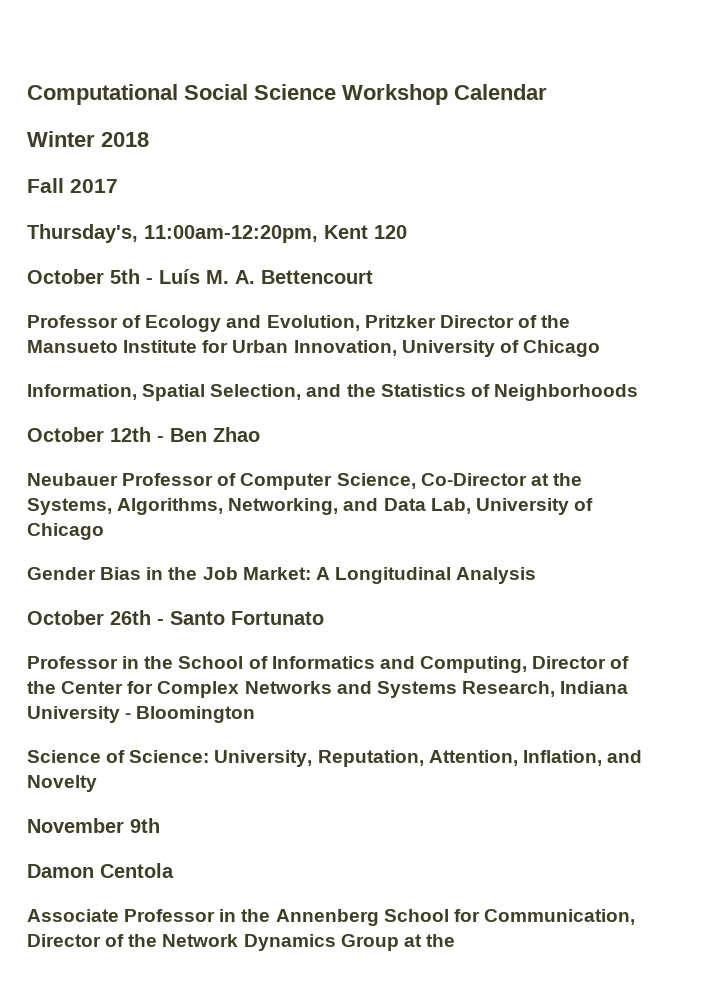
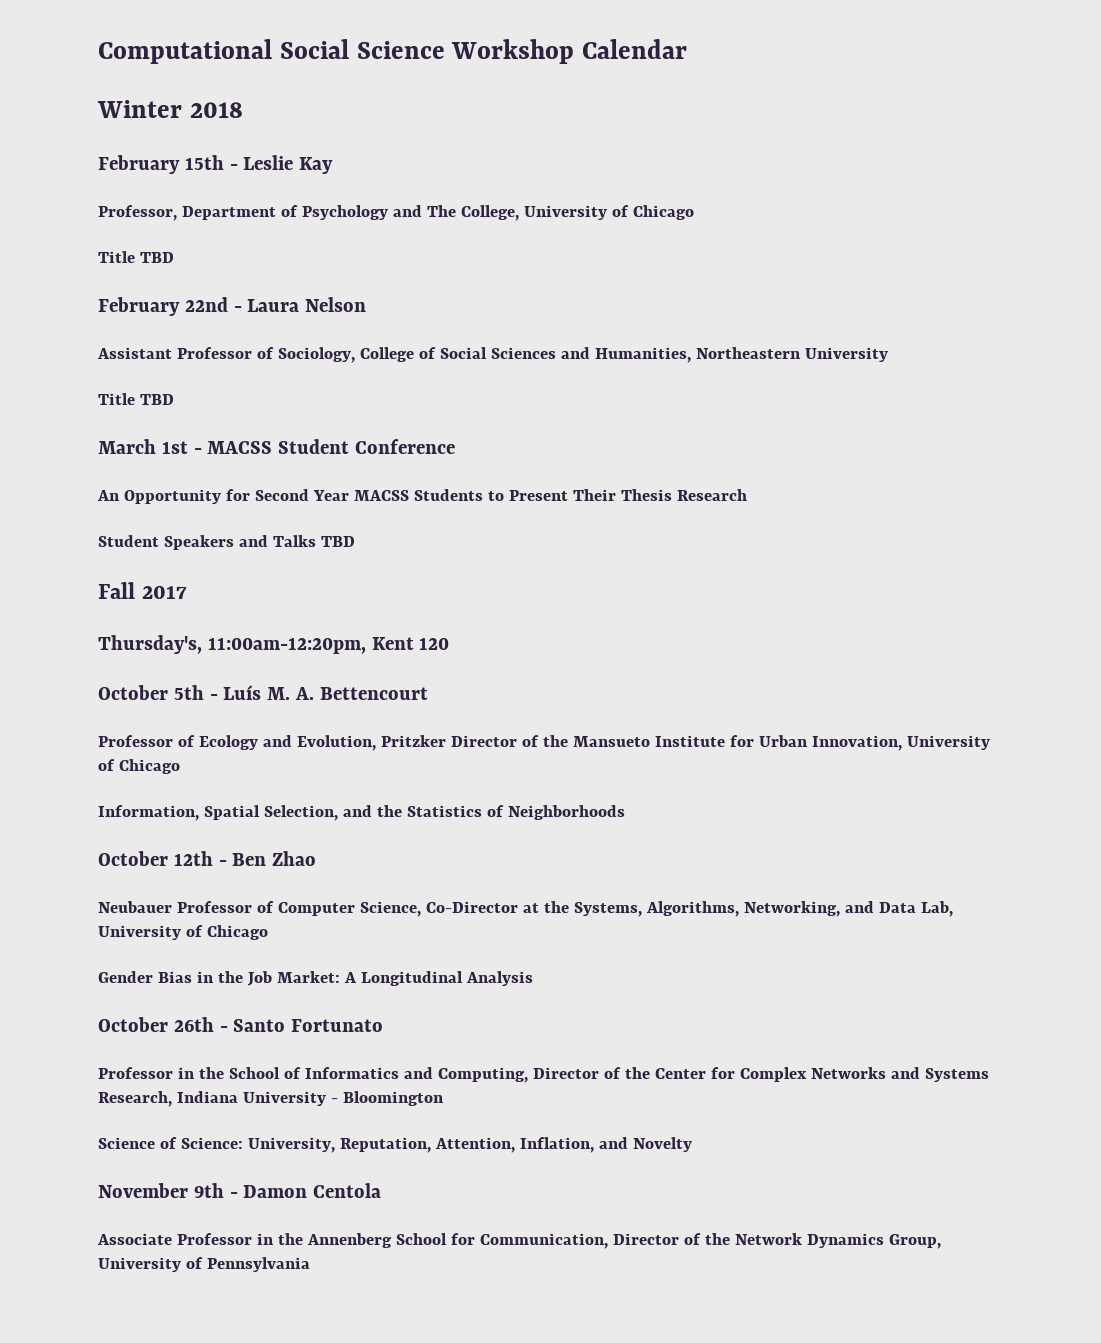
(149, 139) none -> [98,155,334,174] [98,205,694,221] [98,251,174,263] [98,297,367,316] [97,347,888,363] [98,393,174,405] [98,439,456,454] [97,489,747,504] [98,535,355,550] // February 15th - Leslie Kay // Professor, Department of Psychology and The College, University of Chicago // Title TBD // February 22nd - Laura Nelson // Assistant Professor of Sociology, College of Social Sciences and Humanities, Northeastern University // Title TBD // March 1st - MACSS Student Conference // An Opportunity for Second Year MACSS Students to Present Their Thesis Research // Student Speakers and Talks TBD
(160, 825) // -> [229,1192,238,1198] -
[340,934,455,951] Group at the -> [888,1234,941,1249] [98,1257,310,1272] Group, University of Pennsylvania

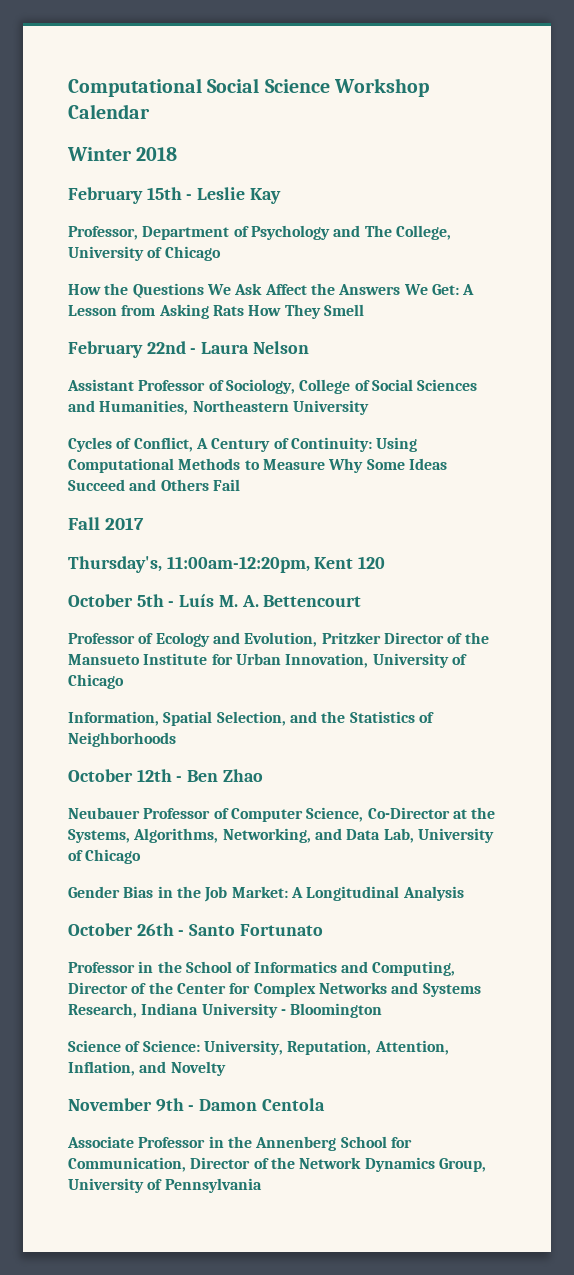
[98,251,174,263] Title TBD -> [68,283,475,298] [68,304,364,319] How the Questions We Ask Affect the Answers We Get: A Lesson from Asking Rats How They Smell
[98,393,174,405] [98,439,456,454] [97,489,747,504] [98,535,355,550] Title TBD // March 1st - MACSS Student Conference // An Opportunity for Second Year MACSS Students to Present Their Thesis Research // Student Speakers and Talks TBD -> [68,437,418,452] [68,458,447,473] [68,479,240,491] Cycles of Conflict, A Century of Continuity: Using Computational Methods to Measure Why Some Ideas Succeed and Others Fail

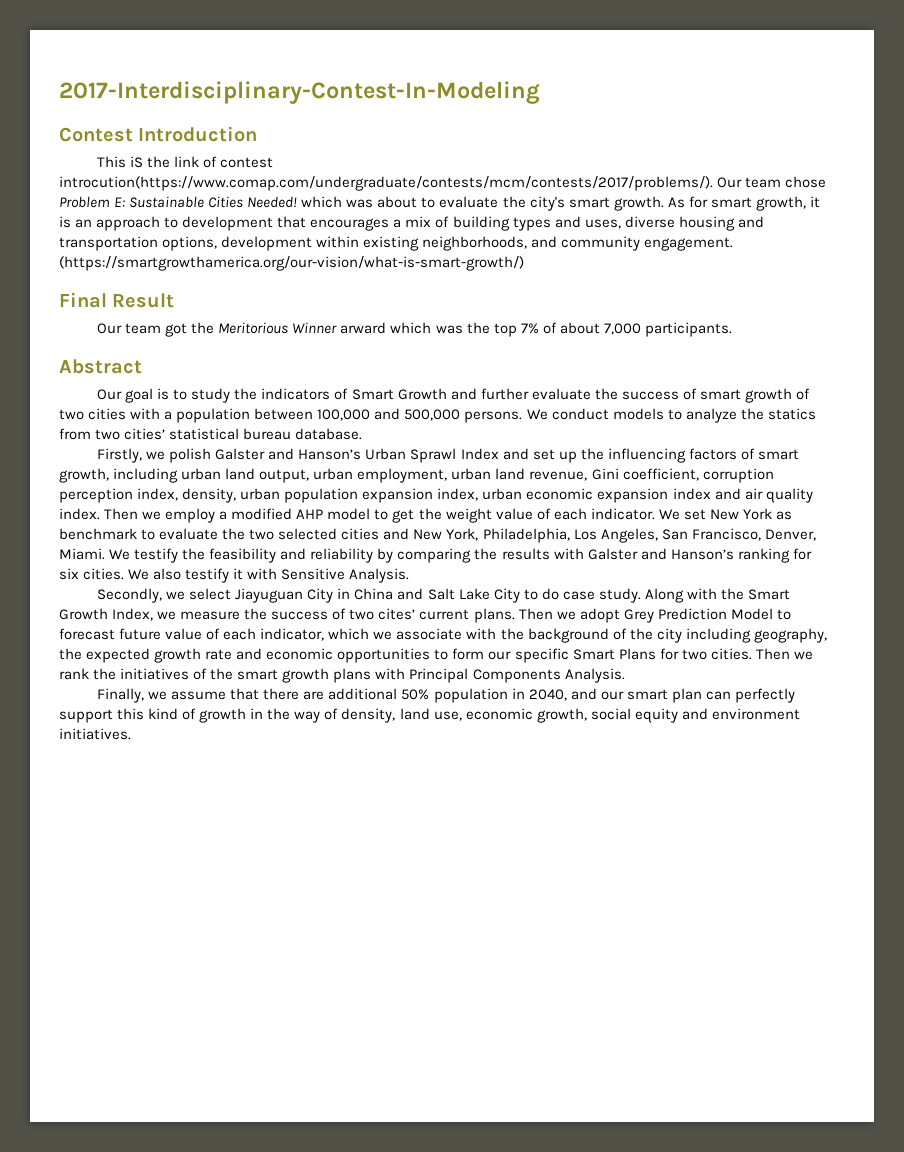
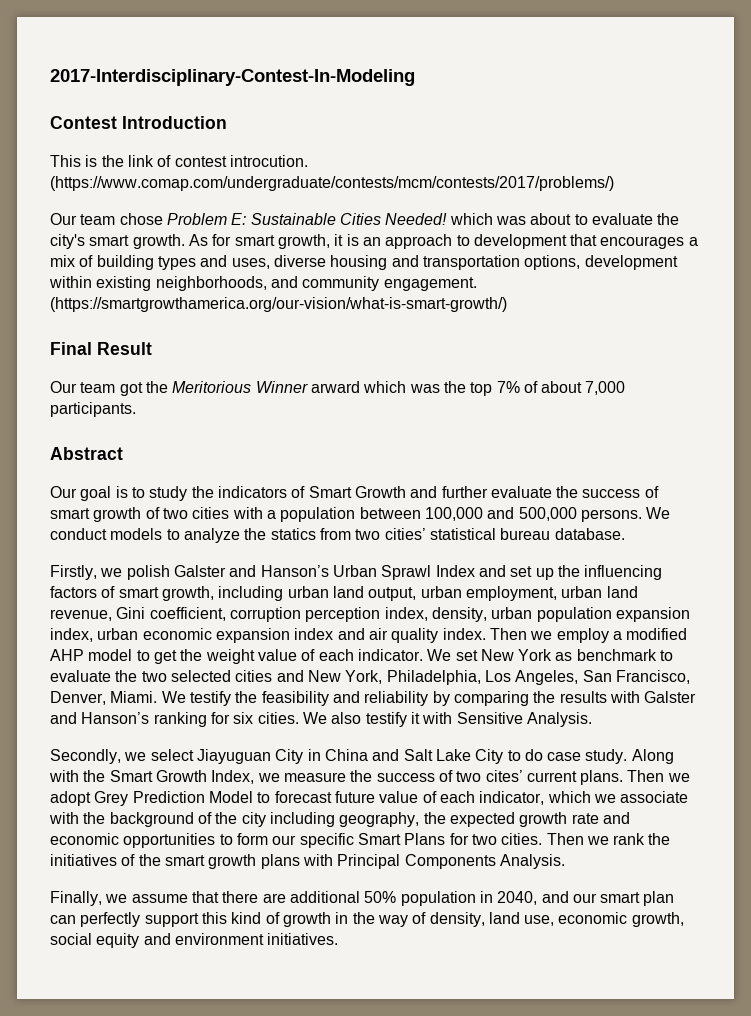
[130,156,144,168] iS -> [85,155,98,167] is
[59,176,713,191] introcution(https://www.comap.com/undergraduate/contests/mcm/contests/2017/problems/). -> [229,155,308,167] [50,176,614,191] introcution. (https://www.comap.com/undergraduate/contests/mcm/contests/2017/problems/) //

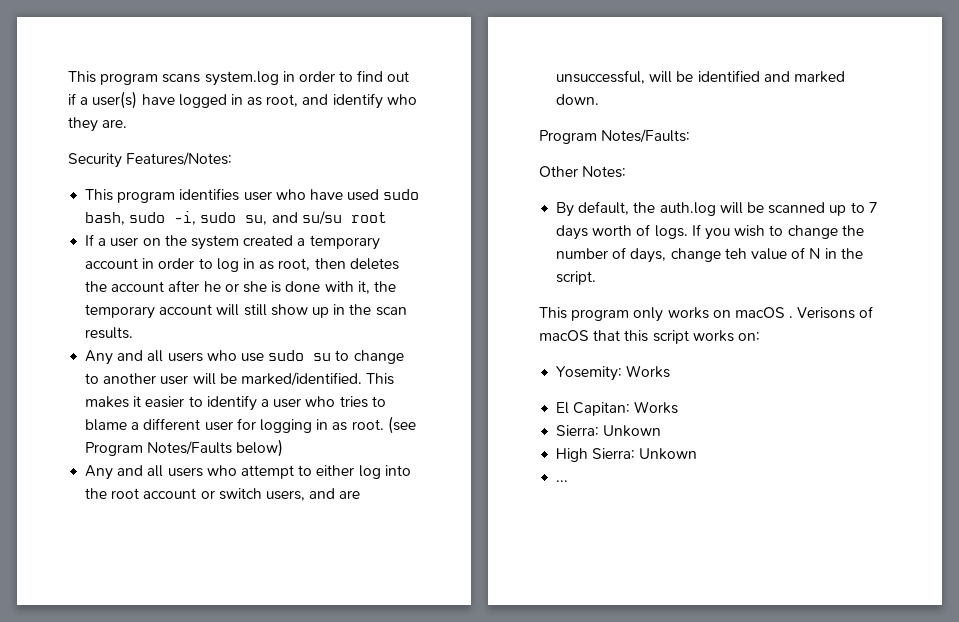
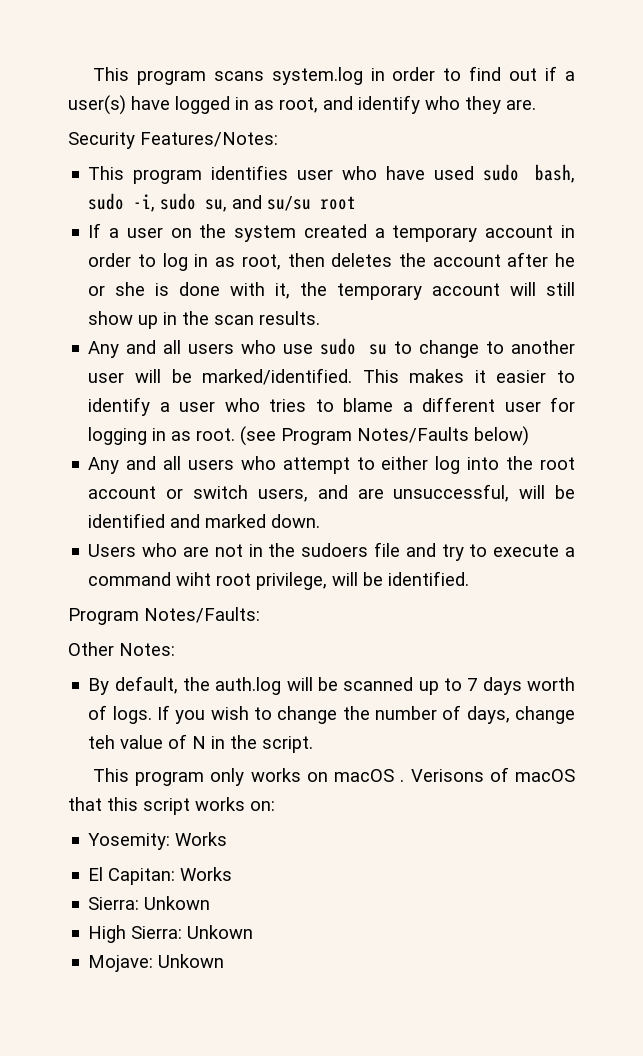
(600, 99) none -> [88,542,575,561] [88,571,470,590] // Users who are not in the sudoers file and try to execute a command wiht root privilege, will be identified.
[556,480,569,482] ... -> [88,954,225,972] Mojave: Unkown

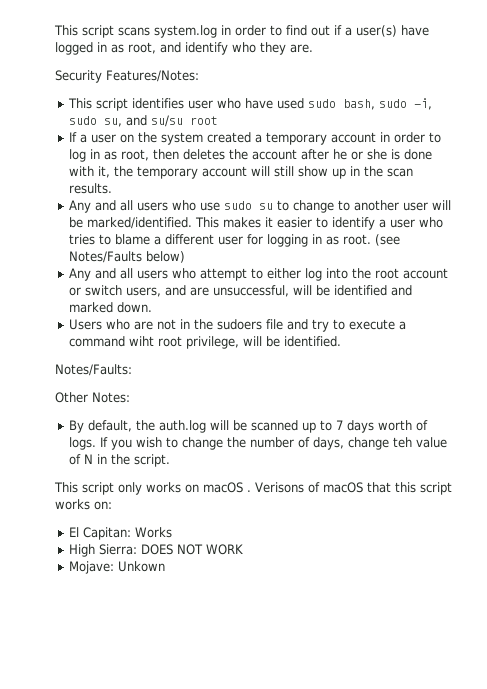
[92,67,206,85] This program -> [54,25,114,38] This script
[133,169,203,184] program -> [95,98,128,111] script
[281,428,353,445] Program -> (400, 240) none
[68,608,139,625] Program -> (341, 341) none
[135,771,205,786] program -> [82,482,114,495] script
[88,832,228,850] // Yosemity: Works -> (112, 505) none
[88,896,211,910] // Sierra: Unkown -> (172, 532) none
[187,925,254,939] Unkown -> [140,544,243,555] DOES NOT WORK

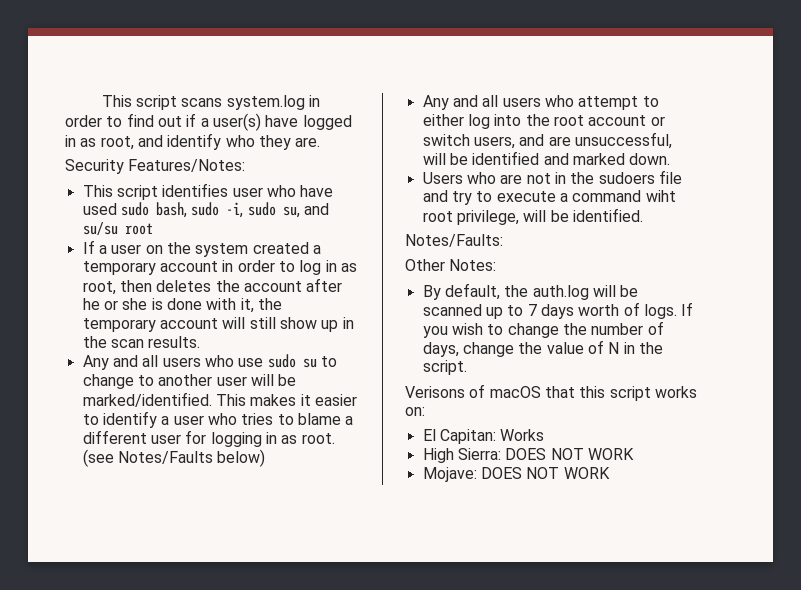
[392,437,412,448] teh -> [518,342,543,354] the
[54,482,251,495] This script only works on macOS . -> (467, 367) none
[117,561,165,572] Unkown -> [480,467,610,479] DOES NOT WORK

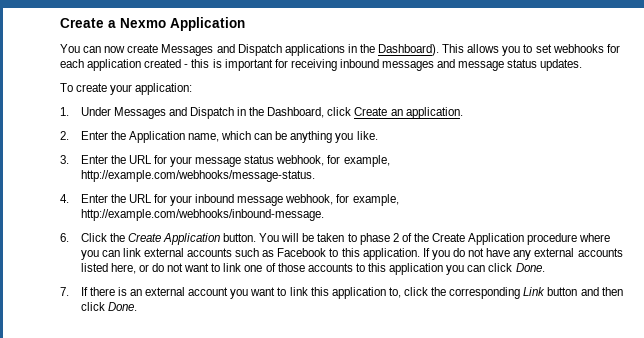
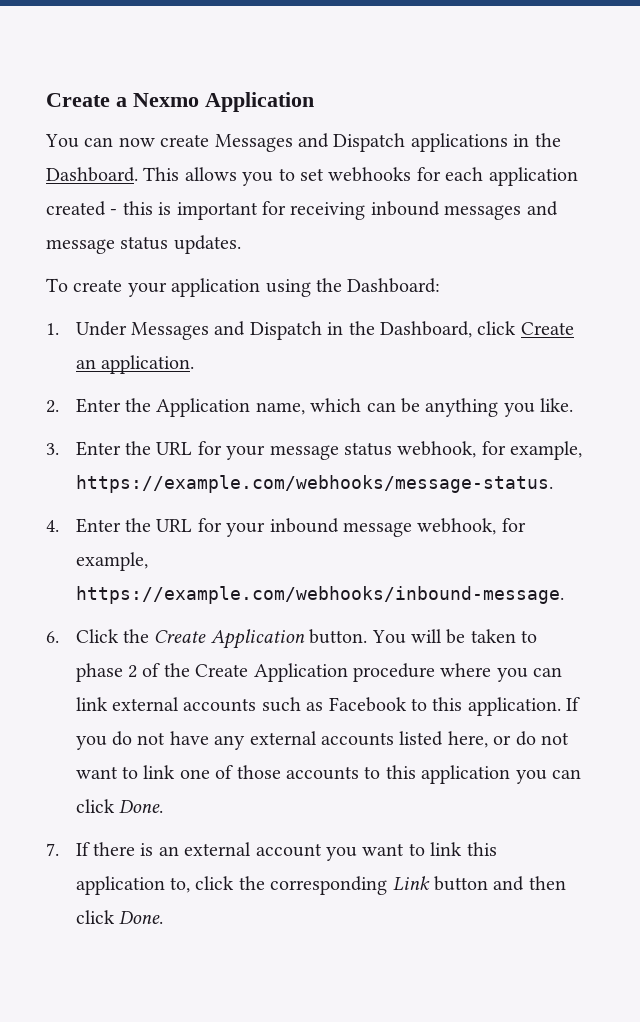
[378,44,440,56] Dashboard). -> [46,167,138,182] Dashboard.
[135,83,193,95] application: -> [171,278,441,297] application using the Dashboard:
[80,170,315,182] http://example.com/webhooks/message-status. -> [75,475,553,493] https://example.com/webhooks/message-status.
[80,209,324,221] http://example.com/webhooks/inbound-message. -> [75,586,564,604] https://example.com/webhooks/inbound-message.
------------------------------------------------------------
- Work instruction:
Retype the whole of the data verbatim. Skip every picture.

- Exercise output:
(149, 139) none -> [98,155,334,174] [98,205,694,221] [98,251,174,263] [98,297,367,316] [97,347,888,363] [98,393,174,405] [98,439,456,454] [97,489,747,504] [98,535,355,550] // February 15th - Leslie Kay // Professor, Department of Psychology and The College, University of Chicago // Title TBD // February 22nd - Laura Nelson // Assistant Professor of Sociology, College of Social Sciences and Humanities, Northeastern University // Title TBD // March 1st - MACSS Student Conference // An Opportunity for Second Year MACSS Students to Present Their Thesis Research // Student Speakers and Talks TBD
(160, 825) // -> [229,1192,238,1198] -
[340,934,455,951] Group at the -> [888,1234,941,1249] [98,1257,310,1272] Group, University of Pennsylvania

[98,251,174,263] Title TBD -> [68,283,475,298] [68,304,364,319] How the Questions We Ask Affect the Answers We Get: A Lesson from Asking Rats How They Smell
[98,393,174,405] [98,439,456,454] [97,489,747,504] [98,535,355,550] Title TBD // March 1st - MACSS Student Conference // An Opportunity for Second Year MACSS Students to Present Their Thesis Research // Student Speakers and Talks TBD -> [68,437,418,452] [68,458,447,473] [68,479,240,491] Cycles of Conflict, A Century of Continuity: Using Computational Methods to Measure Why Some Ideas Succeed and Others Fail

[130,156,144,168] iS -> [85,155,98,167] is
[59,176,713,191] introcution(https://www.comap.com/undergraduate/contests/mcm/contests/2017/problems/). -> [229,155,308,167] [50,176,614,191] introcution. (https://www.comap.com/undergraduate/contests/mcm/contests/2017/problems/) //

(600, 99) none -> [88,542,575,561] [88,571,470,590] // Users who are not in the sudoers file and try to execute a command wiht root privilege, will be identified.
[556,480,569,482] ... -> [88,954,225,972] Mojave: Unkown

[92,67,206,85] This program -> [54,25,114,38] This script
[133,169,203,184] program -> [95,98,128,111] script
[281,428,353,445] Program -> (400, 240) none
[68,608,139,625] Program -> (341, 341) none
[135,771,205,786] program -> [82,482,114,495] script
[88,832,228,850] // Yosemity: Works -> (112, 505) none
[88,896,211,910] // Sierra: Unkown -> (172, 532) none
[187,925,254,939] Unkown -> [140,544,243,555] DOES NOT WORK

[392,437,412,448] teh -> [518,342,543,354] the
[54,482,251,495] This script only works on macOS . -> (467, 367) none
[117,561,165,572] Unkown -> [480,467,610,479] DOES NOT WORK

[378,44,440,56] Dashboard). -> [46,167,138,182] Dashboard.
[135,83,193,95] application: -> [171,278,441,297] application using the Dashboard:
[80,170,315,182] http://example.com/webhooks/message-status. -> [75,475,553,493] https://example.com/webhooks/message-status.
[80,209,324,221] http://example.com/webhooks/inbound-message. -> [75,586,564,604] https://example.com/webhooks/inbound-message.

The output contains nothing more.